What to do
Repeat every entry exactly as given.

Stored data
++++++++++++++++++++

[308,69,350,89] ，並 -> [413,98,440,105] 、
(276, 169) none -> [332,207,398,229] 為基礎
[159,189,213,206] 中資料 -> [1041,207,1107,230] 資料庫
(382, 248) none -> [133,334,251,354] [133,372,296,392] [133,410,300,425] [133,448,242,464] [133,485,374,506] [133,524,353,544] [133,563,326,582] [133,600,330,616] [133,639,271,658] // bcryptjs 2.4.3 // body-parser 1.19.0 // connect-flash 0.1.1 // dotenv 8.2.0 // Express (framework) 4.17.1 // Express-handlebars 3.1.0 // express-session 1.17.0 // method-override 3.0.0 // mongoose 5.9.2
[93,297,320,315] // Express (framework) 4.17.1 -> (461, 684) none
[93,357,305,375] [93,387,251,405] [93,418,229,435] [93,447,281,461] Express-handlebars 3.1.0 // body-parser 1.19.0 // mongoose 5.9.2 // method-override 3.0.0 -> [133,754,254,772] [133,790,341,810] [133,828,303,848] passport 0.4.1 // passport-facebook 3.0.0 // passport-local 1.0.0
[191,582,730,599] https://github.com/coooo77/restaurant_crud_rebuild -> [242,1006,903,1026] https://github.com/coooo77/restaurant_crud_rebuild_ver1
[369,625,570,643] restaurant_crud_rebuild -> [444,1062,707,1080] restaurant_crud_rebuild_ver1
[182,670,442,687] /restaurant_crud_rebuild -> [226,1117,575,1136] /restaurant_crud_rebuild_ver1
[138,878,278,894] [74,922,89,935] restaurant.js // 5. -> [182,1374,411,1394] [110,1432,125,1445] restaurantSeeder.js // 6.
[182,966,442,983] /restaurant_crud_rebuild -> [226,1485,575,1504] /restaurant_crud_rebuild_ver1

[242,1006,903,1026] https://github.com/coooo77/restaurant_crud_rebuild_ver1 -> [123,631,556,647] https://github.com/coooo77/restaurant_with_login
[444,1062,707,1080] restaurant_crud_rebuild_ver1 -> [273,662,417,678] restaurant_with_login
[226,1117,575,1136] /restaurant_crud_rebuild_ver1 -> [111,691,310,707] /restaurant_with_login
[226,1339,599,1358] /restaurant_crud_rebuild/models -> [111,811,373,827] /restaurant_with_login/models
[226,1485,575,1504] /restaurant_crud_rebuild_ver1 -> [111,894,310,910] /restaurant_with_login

++++++++++++++++++++

Solution below
[308,69,350,89] ，並 -> [413,98,440,105] 、
(276, 169) none -> [332,207,398,229] 為基礎
[159,189,213,206] 中資料 -> [1041,207,1107,230] 資料庫
(382, 248) none -> [133,334,251,354] [133,372,296,392] [133,410,300,425] [133,448,242,464] [133,485,374,506] [133,524,353,544] [133,563,326,582] [133,600,330,616] [133,639,271,658] // bcryptjs 2.4.3 // body-parser 1.19.0 // connect-flash 0.1.1 // dotenv 8.2.0 // Express (framework) 4.17.1 // Express-handlebars 3.1.0 // express-session 1.17.0 // method-override 3.0.0 // mongoose 5.9.2
[93,297,320,315] // Express (framework) 4.17.1 -> (461, 684) none
[93,357,305,375] [93,387,251,405] [93,418,229,435] [93,447,281,461] Express-handlebars 3.1.0 // body-parser 1.19.0 // mongoose 5.9.2 // method-override 3.0.0 -> [133,754,254,772] [133,790,341,810] [133,828,303,848] passport 0.4.1 // passport-facebook 3.0.0 // passport-local 1.0.0
[191,582,730,599] https://github.com/coooo77/restaurant_crud_rebuild -> [242,1006,903,1026] https://github.com/coooo77/restaurant_crud_rebuild_ver1
[369,625,570,643] restaurant_crud_rebuild -> [444,1062,707,1080] restaurant_crud_rebuild_ver1
[182,670,442,687] /restaurant_crud_rebuild -> [226,1117,575,1136] /restaurant_crud_rebuild_ver1
[138,878,278,894] [74,922,89,935] restaurant.js // 5. -> [182,1374,411,1394] [110,1432,125,1445] restaurantSeeder.js // 6.
[182,966,442,983] /restaurant_crud_rebuild -> [226,1485,575,1504] /restaurant_crud_rebuild_ver1

[242,1006,903,1026] https://github.com/coooo77/restaurant_crud_rebuild_ver1 -> [123,631,556,647] https://github.com/coooo77/restaurant_with_login
[444,1062,707,1080] restaurant_crud_rebuild_ver1 -> [273,662,417,678] restaurant_with_login
[226,1117,575,1136] /restaurant_crud_rebuild_ver1 -> [111,691,310,707] /restaurant_with_login
[226,1339,599,1358] /restaurant_crud_rebuild/models -> [111,811,373,827] /restaurant_with_login/models
[226,1485,575,1504] /restaurant_crud_rebuild_ver1 -> [111,894,310,910] /restaurant_with_login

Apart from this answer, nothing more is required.